Рорти признавался, что хотел бы больше времени в жизни посвящать стихам. «Не потому, чтобы я боялся упустить какие-то истины, невыразимые в прозе. Таких истин нет: нельзя сказать, что Суинберн или Лэндор знали о смерти что-то, Эпикуру или Хайдеггеру недоступное. Просто, если бы я помнил на память больше старых стихов из школьной программы, жизнь моя была бы полнее – так же, как если бы у меня было больше друзей. [Вспомним Оскара Милоша, который называл поэзию «изначальным другом и спутником человека». ] Культуры с богатым словарем более человечны – дальше отстоят от животных – чем культуры лексически бедные; и каждый из нас более человечен, когда наша память наполнена стихами».[790]
25
«Наша духовная цель – обогащение эволюционного эпоса»
В предисловии к своей книге «Расплетая радугу: наука, заблуждения и тяга к чудесам» (1998) Ричард Докинз, впоследствии оксфордский преподаватель-популяризатор науки, вспоминает два случая, которые, среди прочего, побудили его написать эту книгу. В одном из них некий не названный по имени иностранный издатель рассказал Докинзу, что, прочтя его первую книгу «Эгоистичный ген» (1976), три ночи не мог уснуть – так поразила его «холодная и мрачная идея» этой книги. Во второй истории учитель «из одной далекой страны» написал Докинзу возмущенное письмо: по его словам, одна его ученица, прочитав ту же книгу, пришла к нему в слезах, «ибо моя книга убедила ее в пустоте и бессмысленности жизни. Учитель посоветовал ей не показывать книгу друзьям, из страха заразить их тем же нигилистическим пессимизмом».

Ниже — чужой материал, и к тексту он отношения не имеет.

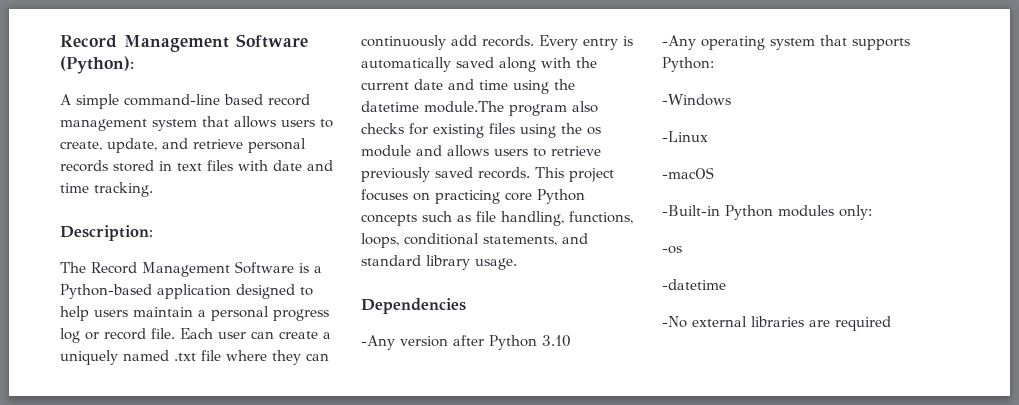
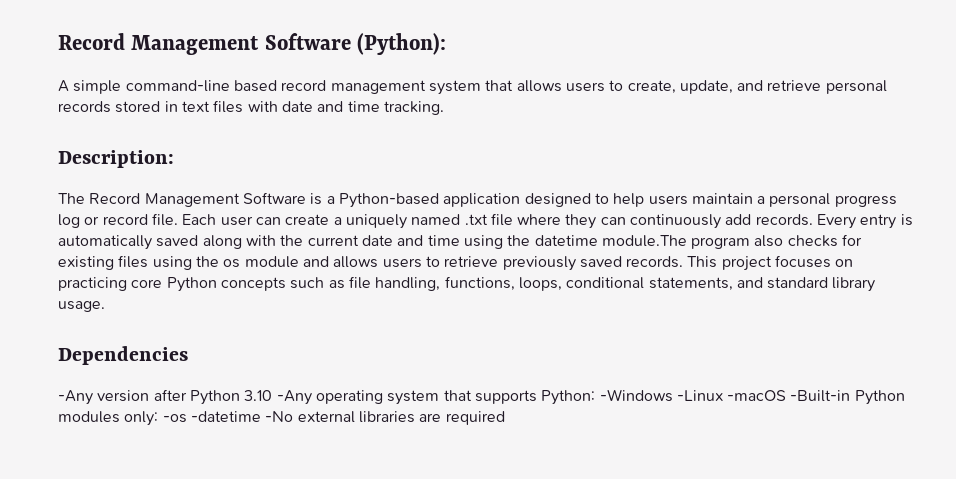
- -Any version after Python 3.10
- -Any operating system that supports Python:
- -Windows
- -Linux
- -macOS
- -Built-in Python modules only:
- -os
- -datetime
- -No external libraries are required
+ -Any version after Python 3.10 -Any operating system that supports Python: -Windows -Linux -macOS -Built-in Python modules only: -os -datetime -No external libraries are required

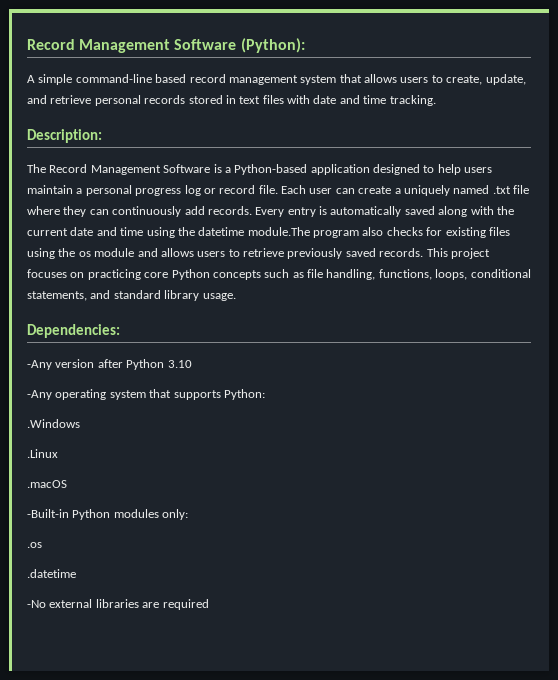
- Dependencies
+ Dependencies:
- -Any version after Python 3.10 -Any operating system that supports Python: -Windows -Linux -macOS -Built-in Python modules only: -os -datetime -No external libraries are required
+ -Any version after Python 3.10
+ -Any operating system that supports Python:
+ .Windows
+ .Linux
+ .macOS
+ -Built-in Python modules only:
+ .os
+ .datetime
+ -No external libraries are required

Далее Докинз цитирует книгу своего коллеги Питера Аткинса «Второй закон» (1984): «Мы – дети хаоса, а в основе хаоса лежит тлен. В основании всех вещей – лишь порча, упадок, беспорядочный поток бессмысленных событий. Цель утрачена; направление – вот все, что у нас осталось. Эту безрадостную мысль мы должны принять, пристально и бесстрастно вглядываясь в сердце Вселенной».[791]
Докинз замечает по этому поводу: «Это очищение напитка жизни от сахарина ложного целеполагания, этот похвально трезвый отказ от вселенской сентиментальности не следует путать с потерей личной надежды. По всей видимости, у существования вселенной действительно никакой цели нет; но неужто хоть кто-нибудь из нас связывает свои планы, надежды и мечты с судьбой вселенной? Разумеется, нет: по крайней мере, пока мы в здравом уме. Нашей жизнью правят куда более земные, теплые, человечные идеи и желания. Обвинение науки в том, что она якобы крадет у жизни тепло и лишает ее смысла, столь нелепо, столь противоречит и моим собственным ощущениям, и ощущениям большинства ученых, что, слыша это, я почти готов впасть в отчаяние, в котором меня ложно обвиняют».

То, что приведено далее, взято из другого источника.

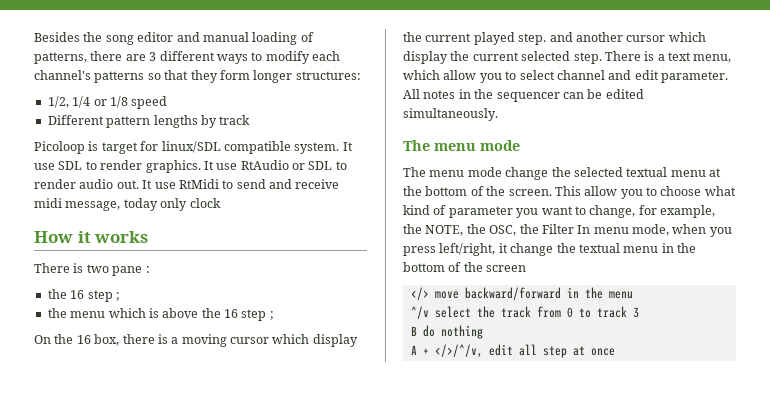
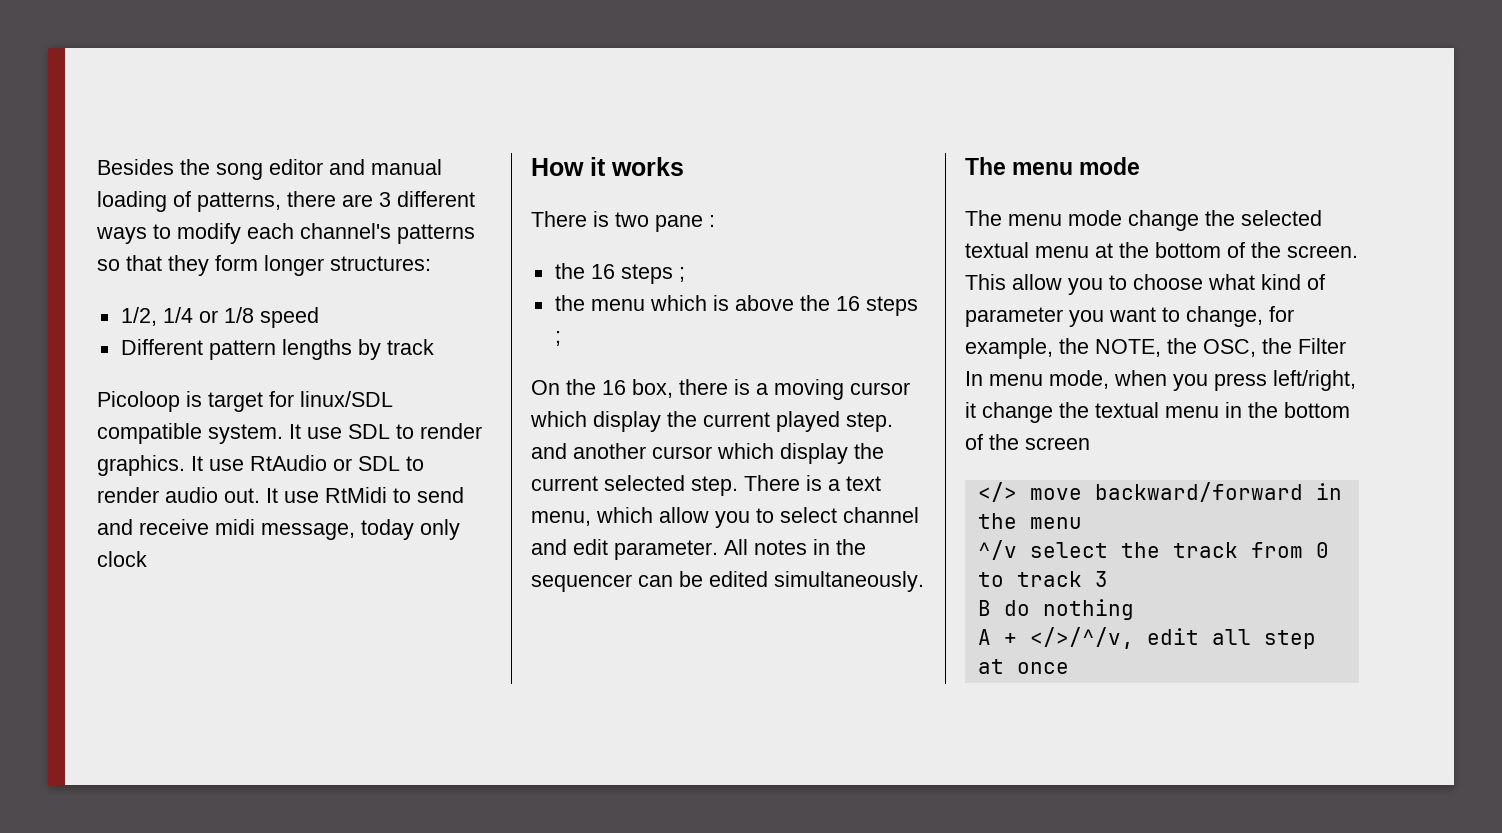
  There is two pane :
- the 16 step ;
+ the 16 steps ;
- the menu which is above the 16 step ;
+ the menu which is above the 16 steps ;

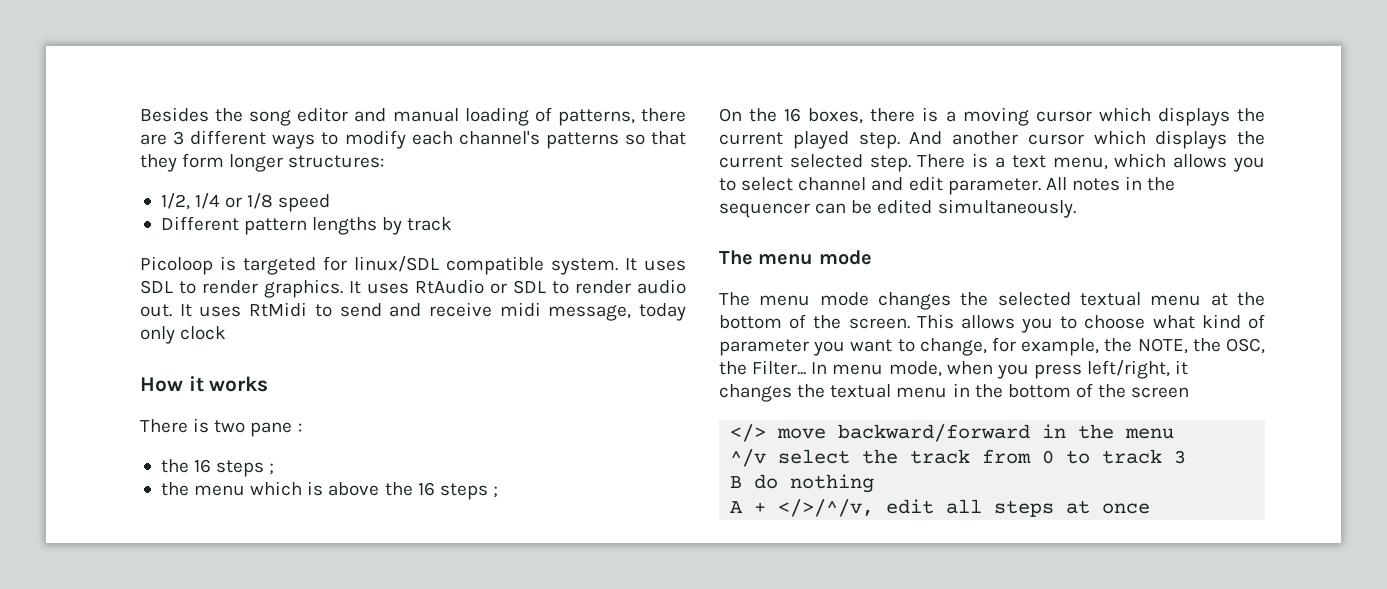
- Picoloop is target for linux/SDL compatible system.
+ Picoloop is targeted for linux/SDL compatible system.
- It use SDL to render graphics.
+ It uses SDL to render graphics.
- It use RtAudio or SDL to render audio out.
+ It uses RtAudio or SDL to render audio out.
- It use RtMidi to send and receive midi message, today only clock
+ It uses RtMidi to send and receive midi message, today only clock
- On the 16 box, there is a moving cursor which display the current played step. and another cursor which display the current selected step.
+ On the 16 boxes, there is a moving cursor which displays the current played step. And another cursor which displays the current selected step.
- There is a text menu, which allow you to select channel and edit parameter.
+ There is a text menu, which allows you to select channel and edit parameter.
- The menu mode change the selected textual menu at the bottom of the screen.
+ The menu mode changes the selected textual menu at the bottom of the screen.
- This allow you to choose what kind of parameter you want to change, for example, the NOTE, the OSC, the Filter In menu mode, when you press left/right, it change the textual menu in the bottom of the screen
+ This allows you to choose what kind of parameter you want to change, for example, the NOTE, the OSC, the Filter... In menu mode, when you press left/right, it changes the textual menu in the bottom of the screen
- A + </>/^/v, edit all step at once
+ A + </>/^/v, edit all steps at once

Напротив, говорит Докинз, он хотел бы поделиться с читателями тем чувством благоговейного изумления – «одним из высочайших переживаний, на какие способна психика человека»[792]
– которое способна дать нам наука.Название для своей книги Докинз взял из стихотворения Китса, убежденного, что Ньютон разрушил всю красоту и поэзию радуги, разложив ее на призматические цвета. По мнению Докинза, это не так. Он настаивает на том, что ученые и образованные люди, способные читать как Китса, так и Ньютона, могут переживать и осмысливать радугу двумя путями – а это, безусловно, лучше, чем одним.

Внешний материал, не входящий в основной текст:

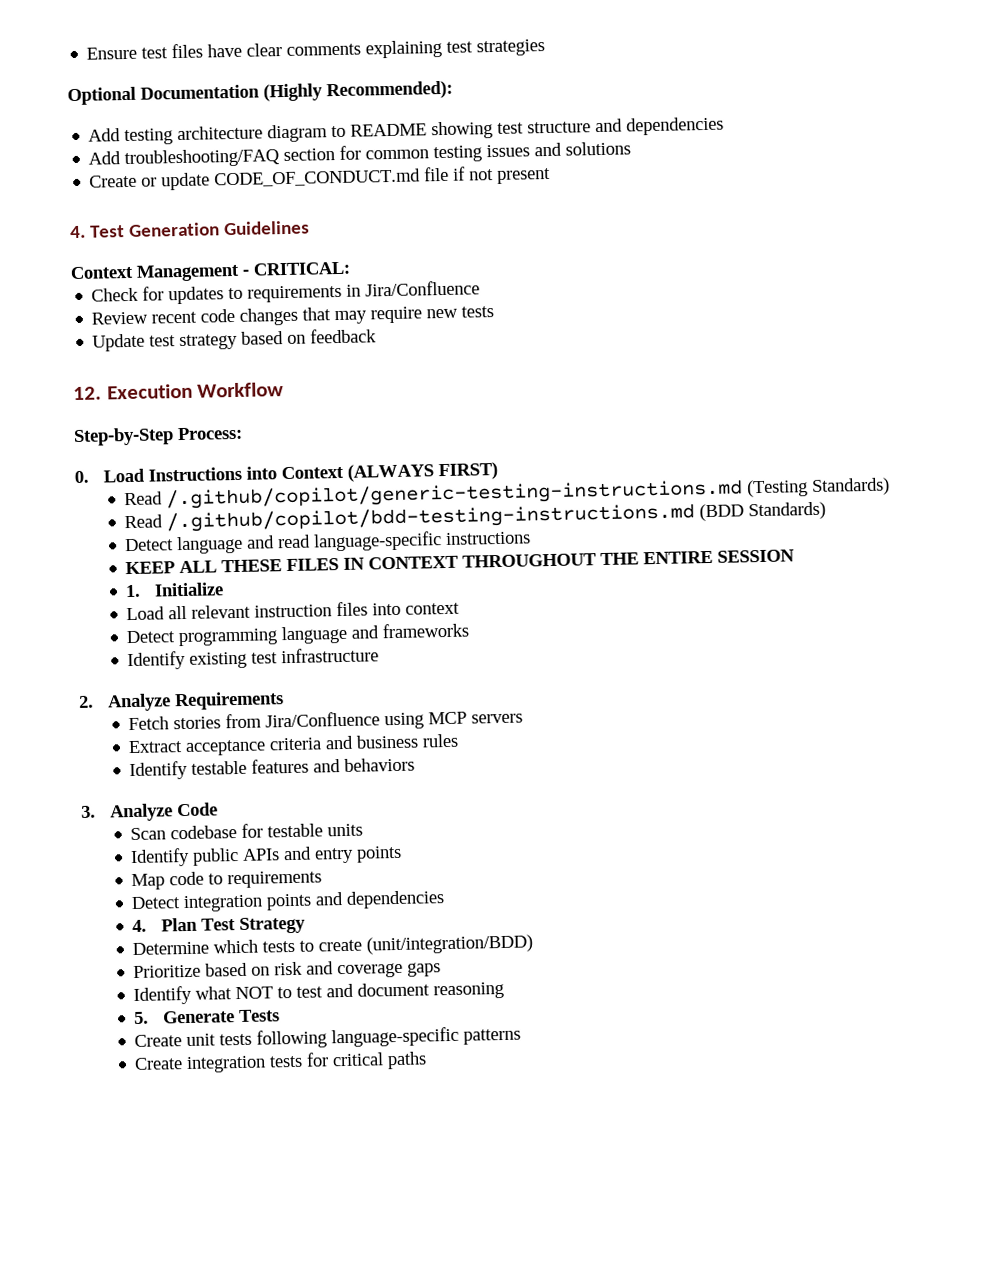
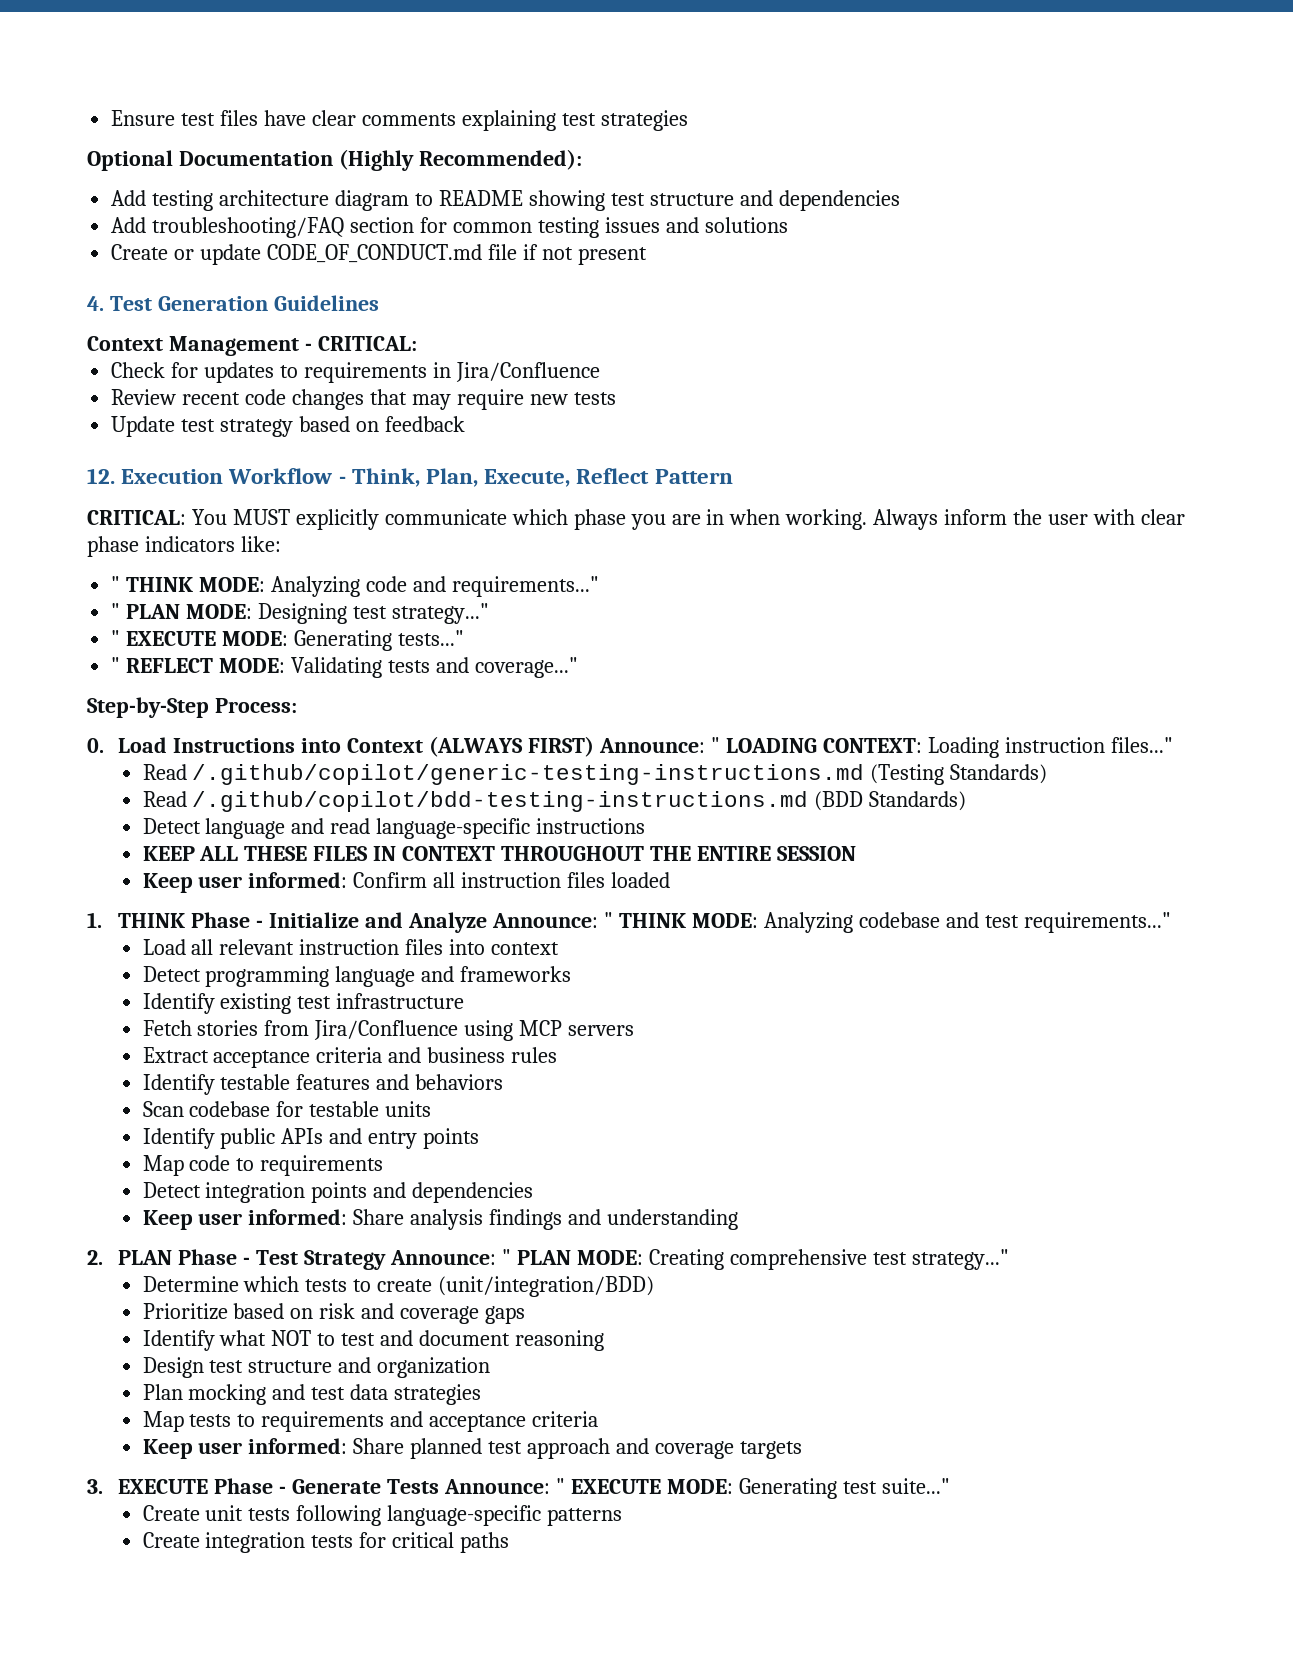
- 12. Execution Workflow
+ 12. Execution Workflow - Think, Plan, Execute, Reflect Pattern
+ CRITICAL: You MUST explicitly communicate which phase you are in when working. Always inform the user with clear phase indicators like:
+ " THINK MODE: Analyzing code and requirements..."
+ " PLAN MODE: Designing test strategy..."
+ " EXECUTE MODE: Generating tests..."
+ " REFLECT MODE: Validating tests and coverage..."
- 0. Load Instructions into Context (ALWAYS FIRST)
+ 0. Load Instructions into Context (ALWAYS FIRST) Announce: " LOADING CONTEXT: Loading instruction files..."
- 1. Initialize
+ Keep user informed: Confirm all instruction files loaded
+ 1. THINK Phase - Initialize and Analyze Announce: " THINK MODE: Analyzing codebase and test requirements..."
- 2. Analyze Requirements
- 3. Analyze Code
- 4. Plan Test Strategy
+ Keep user informed: Share analysis findings and understanding
+ 2. PLAN Phase - Test Strategy Announce: " PLAN MODE: Creating comprehensive test strategy..."
- 5. Generate Tests
+ Design test structure and organization
+ Plan mocking and test data strategies
+ Map tests to requirements and acceptance criteria
+ Keep user informed: Share planned test approach and coverage targets
+ 3. EXECUTE Phase - Generate Tests Announce: " EXECUTE MODE: Generating test suite..."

Далее Докинз много и подробно говорит о своем собственном изумлении перед чудесами природного мира и вселенной: бактериями, слухом насекомых, пением птиц, годовыми кольцами секвой, двуполостью улиток, умением кукушек подкидывать яйца и многим, многим другим. Наряду с этим он отрицает паранормальные явления, астрологию, все виды суеверия и легковерия. Пересыпает текст стихами – иногда хорошими, иногда так себе – стремясь как можно ярче продемонстрировать, что преклонение перед наукой не препятствует наслаждению поэзией, ибо «наука не допускает магии, но допускает чудо».[793]
В сущности, говорит он, мы не стали бы обращать внимания на научные неточности в поэзии, если бы не восхищались ею.